The specific objectives were to:
– measure the prevalence of mental health conditions of post-traumatic stress disorder (PTSD), depression, anxiety, and their co-morbidity;
– examine the characteristics associated with the mental disorders (e.g. gender, age, trauma exposure, socio-economic stressors);
– draft evidence-based recommendations for mental health and psychosocial support to relevant governmental and professional bodies in Ukraine.

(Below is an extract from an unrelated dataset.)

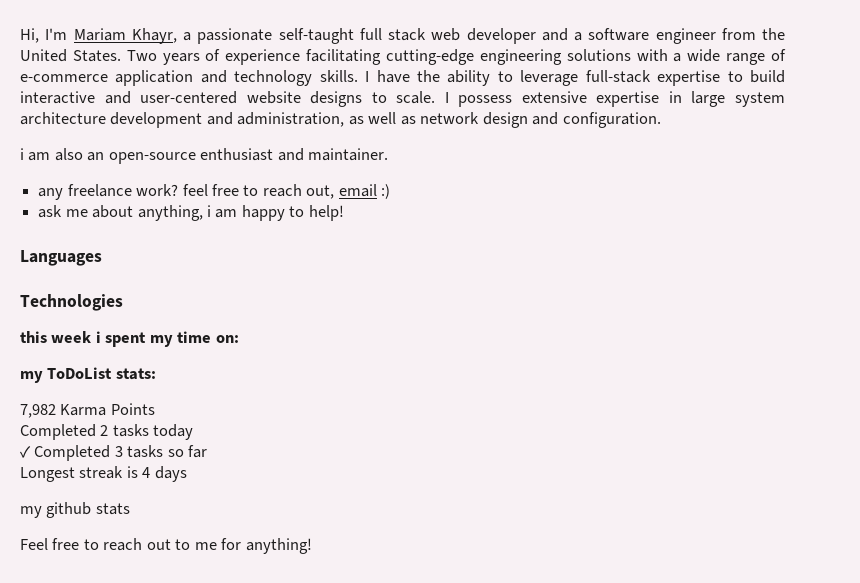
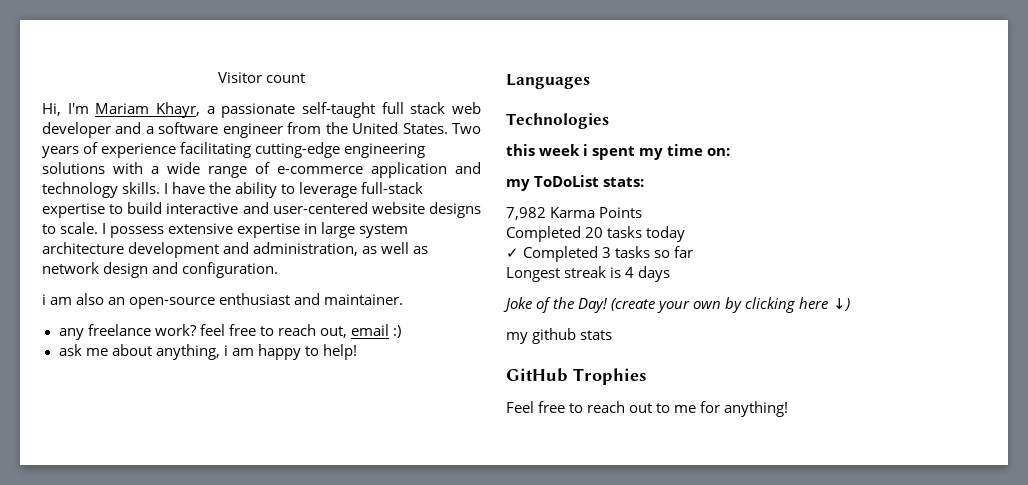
+ Visitor count
- Completed 2 tasks today
+ Completed 20 tasks today
+ Joke of the Day! (create your own by clicking here ↓)
+ GitHub Trophies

The study used a cross-sectional survey conducted throughout Ukraine in 2016 with 2203 IDPs aged 18 years and over. Descriptive and multivariate regression analyses were used. PTSD prevalence was 32% (22% men; 36% women), depression–22% (16% men; 25% women), and anxiety prevalence was 17% (13% men; 20% women). There were also high levels of co-morbidity between PTSD, anxiety and depression. Key factors statistically significantly associated with mental disorders included female gender, older age, cumulative trauma exposure, more recent displacement and a bad household economic situation. The findings provided sufficient evidence to draft the trauma-informed mental health policy recommendations to key policy-makers in Ukraine.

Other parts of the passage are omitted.